--- Dataset excerpts ---
┄┄┄┄┄┄┄┄┄┄┄┄┄┄┄┄┄┄┄┄

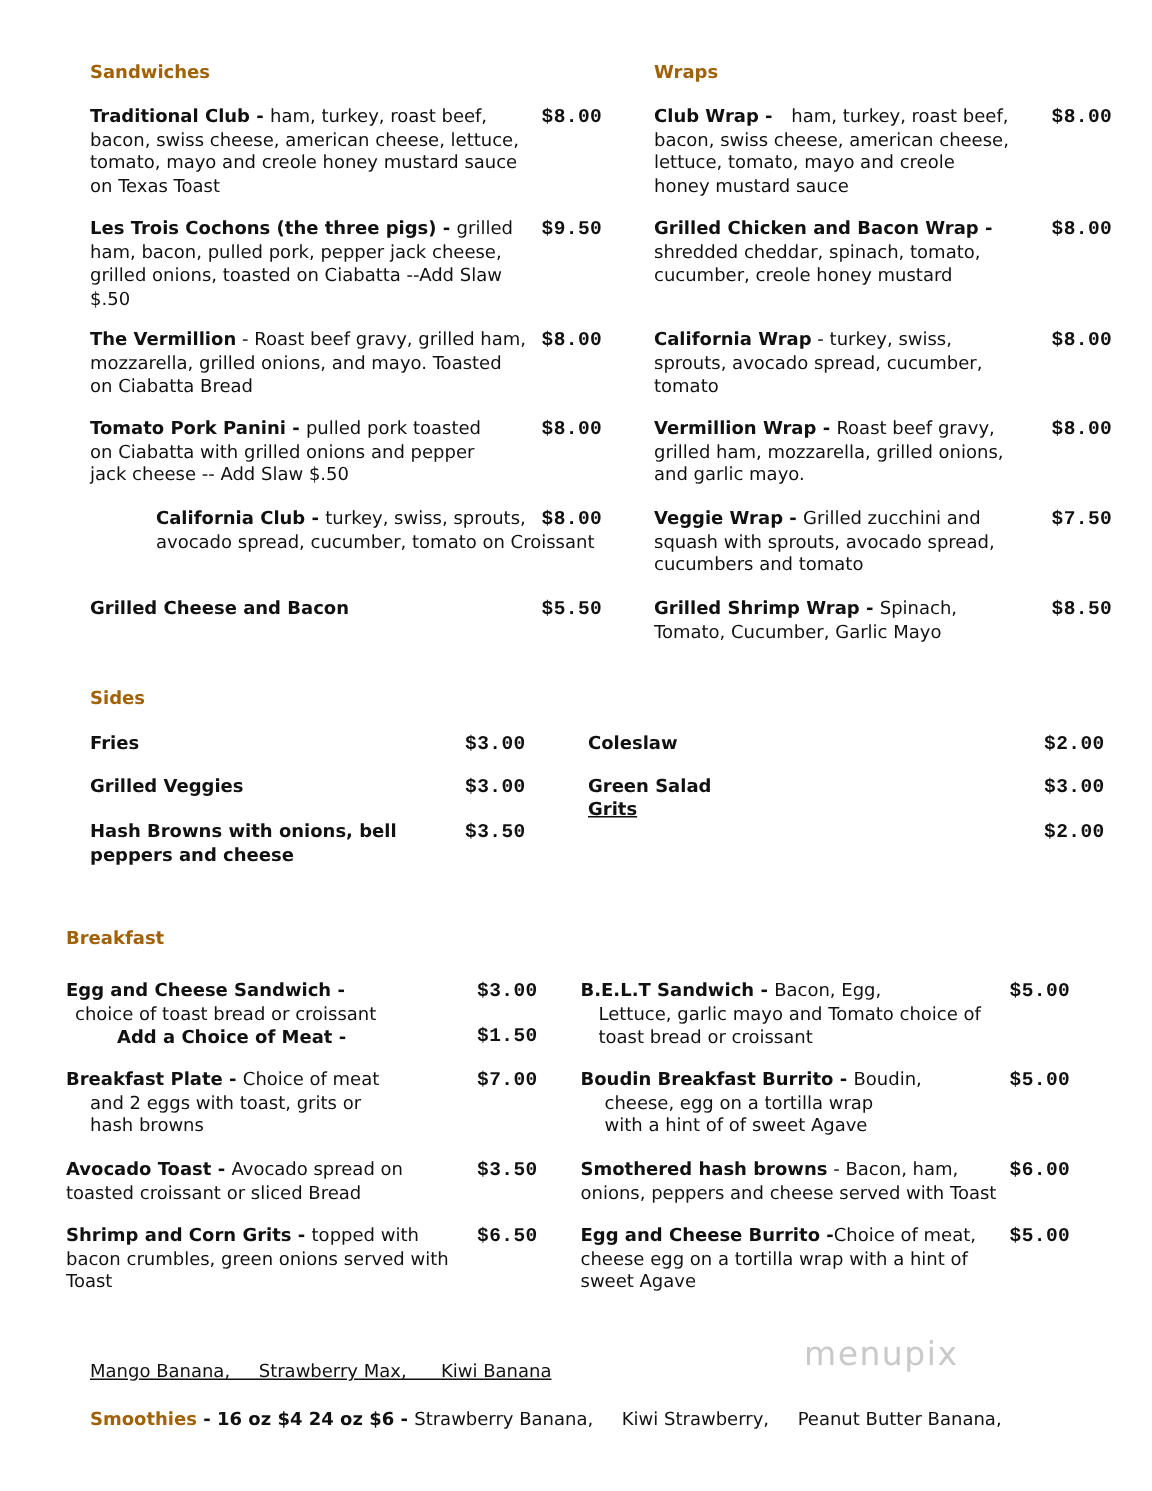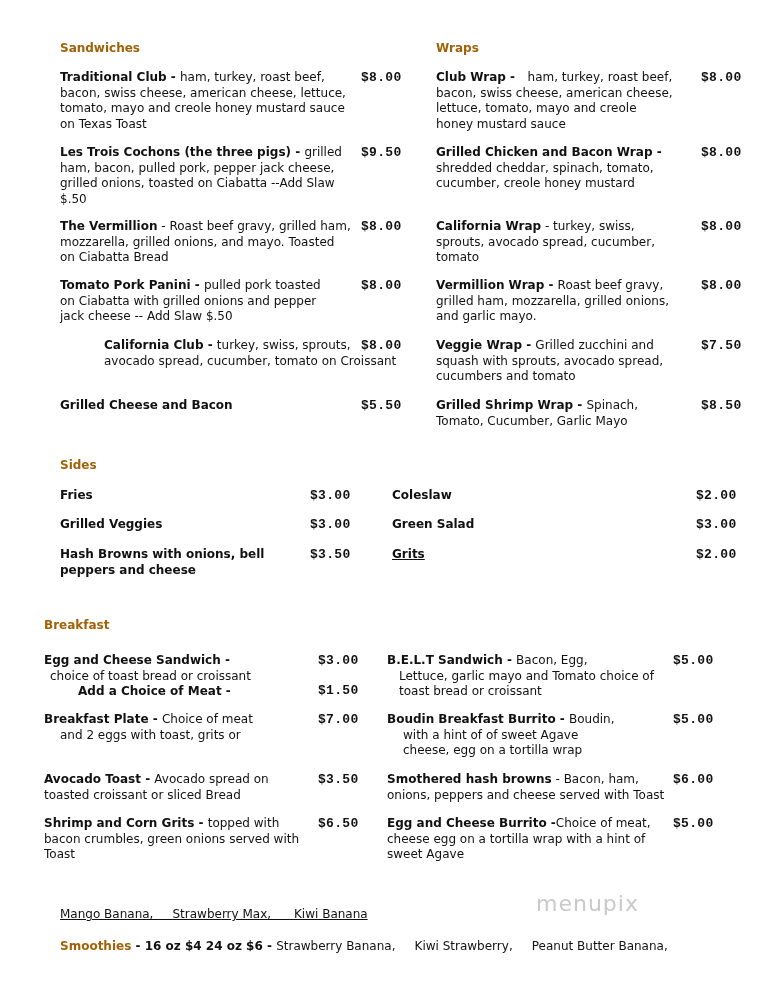"Grits" div.item { top: 547px -> 532px }
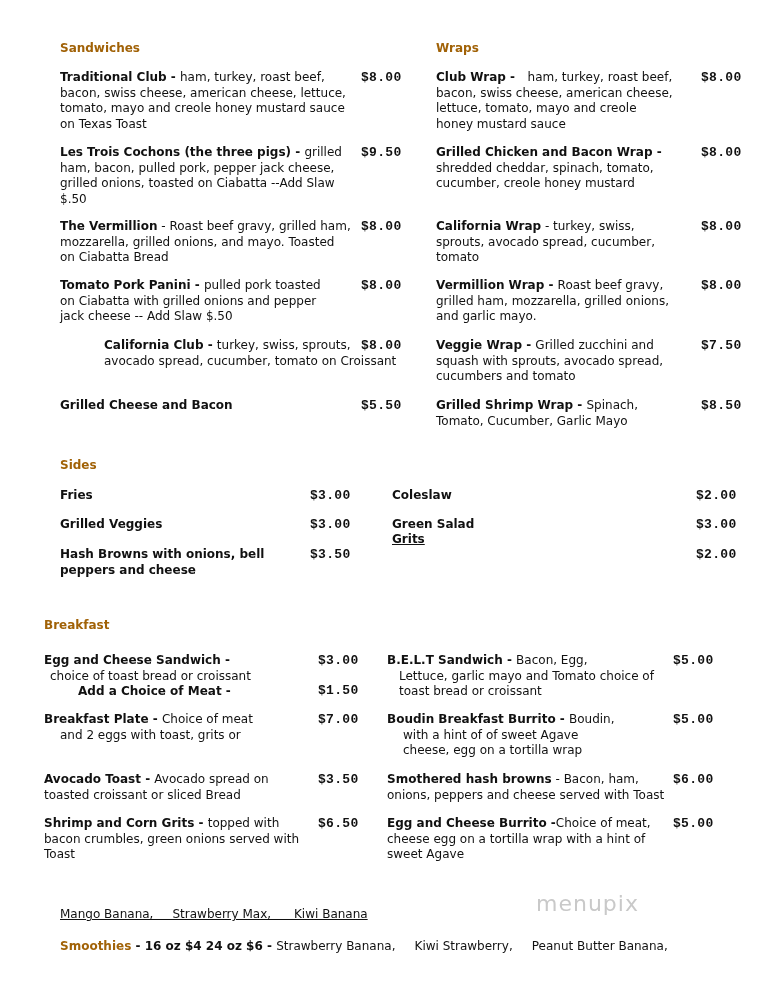"hash browns" span.desc { html: none -> <span>hash browns</span> }
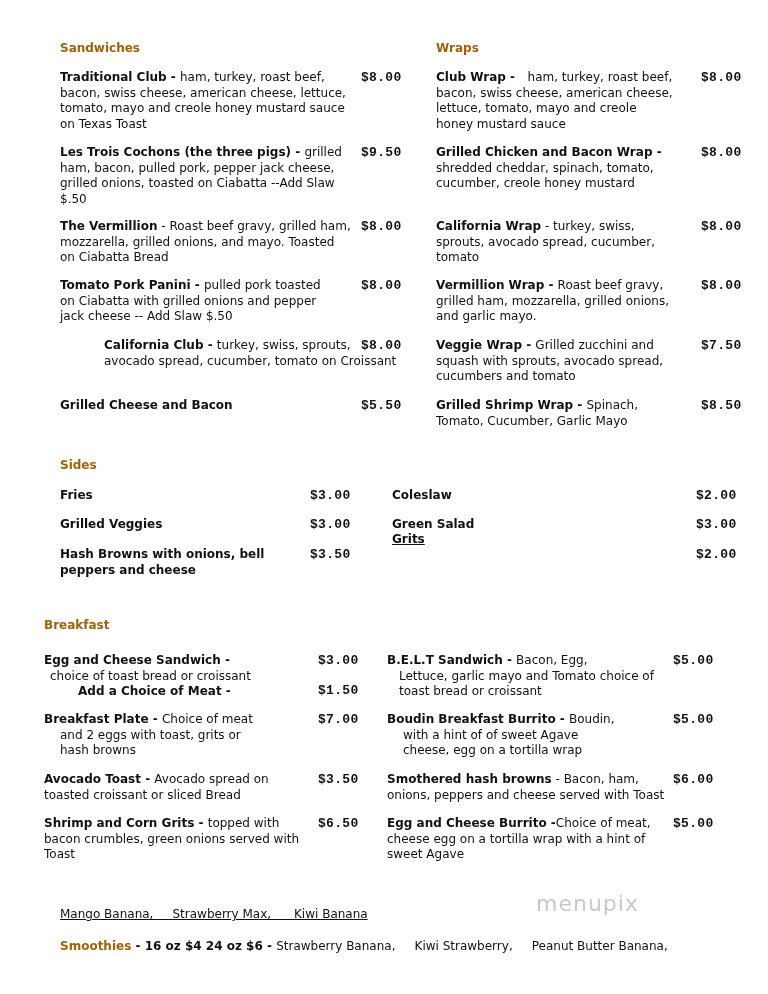"with a hint of of" span.desc { order: before "cheese, egg on a tortilla" -> after "cheese, egg on a tortilla" }
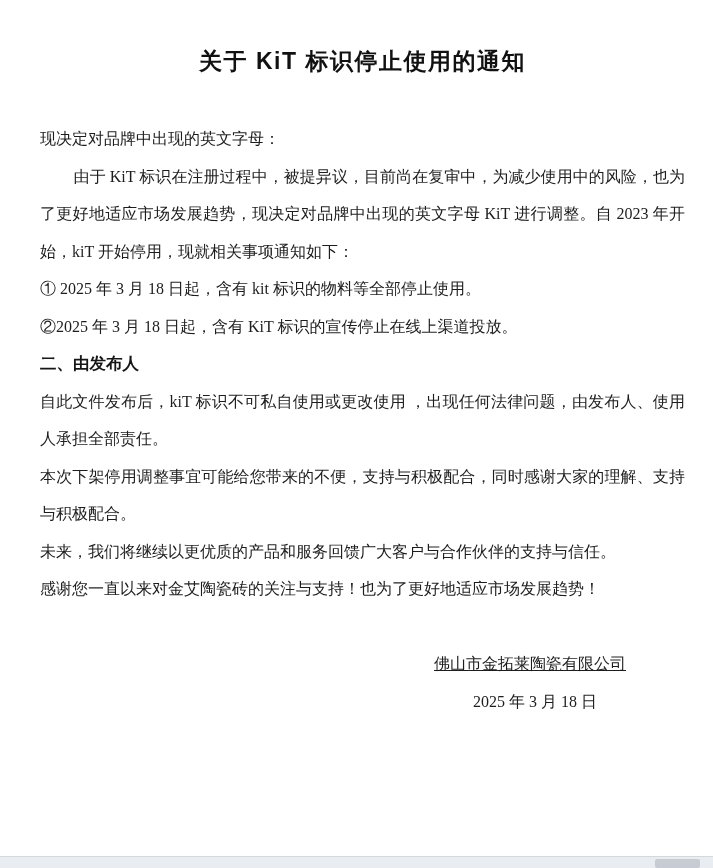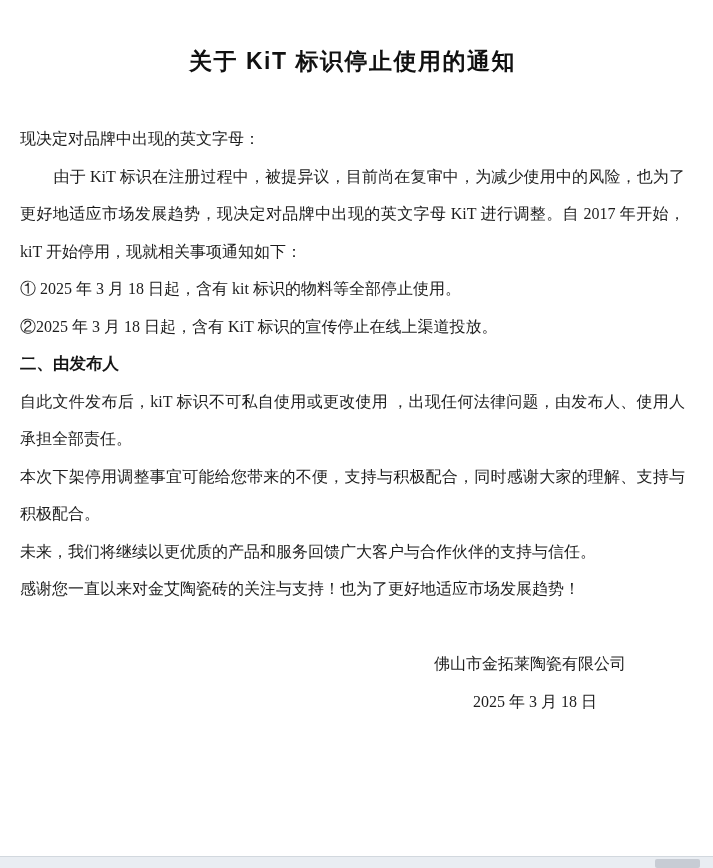"关于 KiT 标识停止使用的通知" .page { padding: 44px 28px 0 20px -> 44px 28px 0 40px }
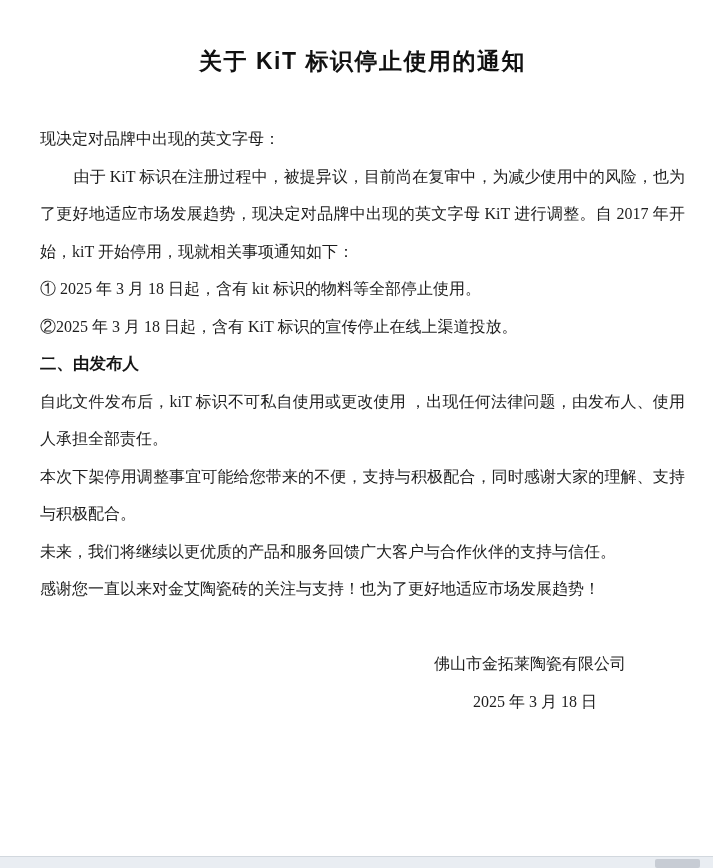"由于 KiT" p.indent { text: 2017 -> 2023 }
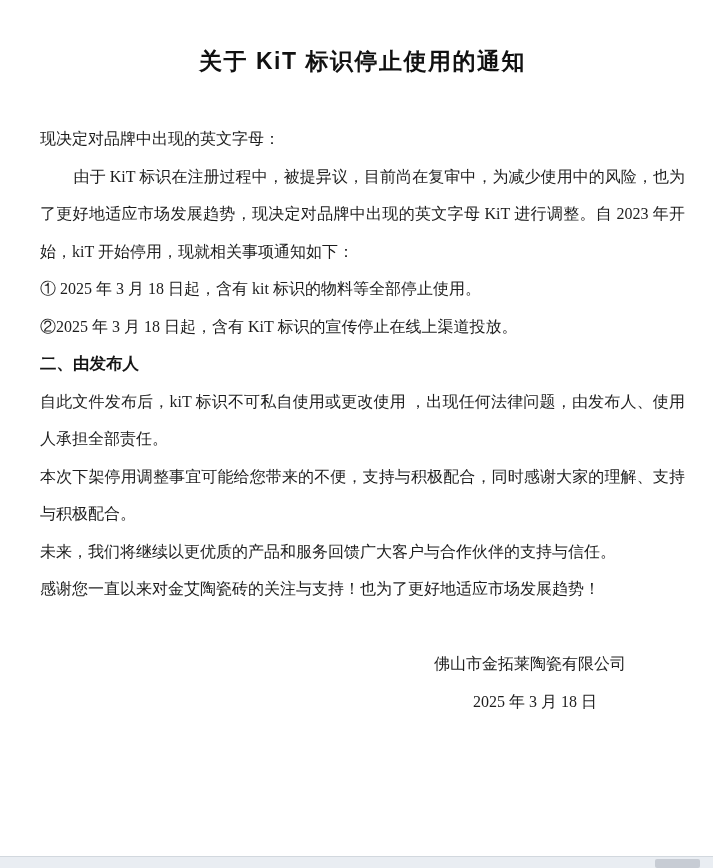"佛山市金拓莱陶瓷有限公司" .sig-company { text-decoration: none -> underline }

┄┄┄┄┄┄┄┄┄┄┄┄┄┄┄┄┄┄┄┄

--- How to complete this task ---
Find the line containing "text: 2017 ->" in the records above, then copy it and every line after it exactly, through the last one, without any pictures.

--- Output for this task ---
"由于 KiT" p.indent { text: 2017 -> 2023 }
"佛山市金拓莱陶瓷有限公司" .sig-company { text-decoration: none -> underline }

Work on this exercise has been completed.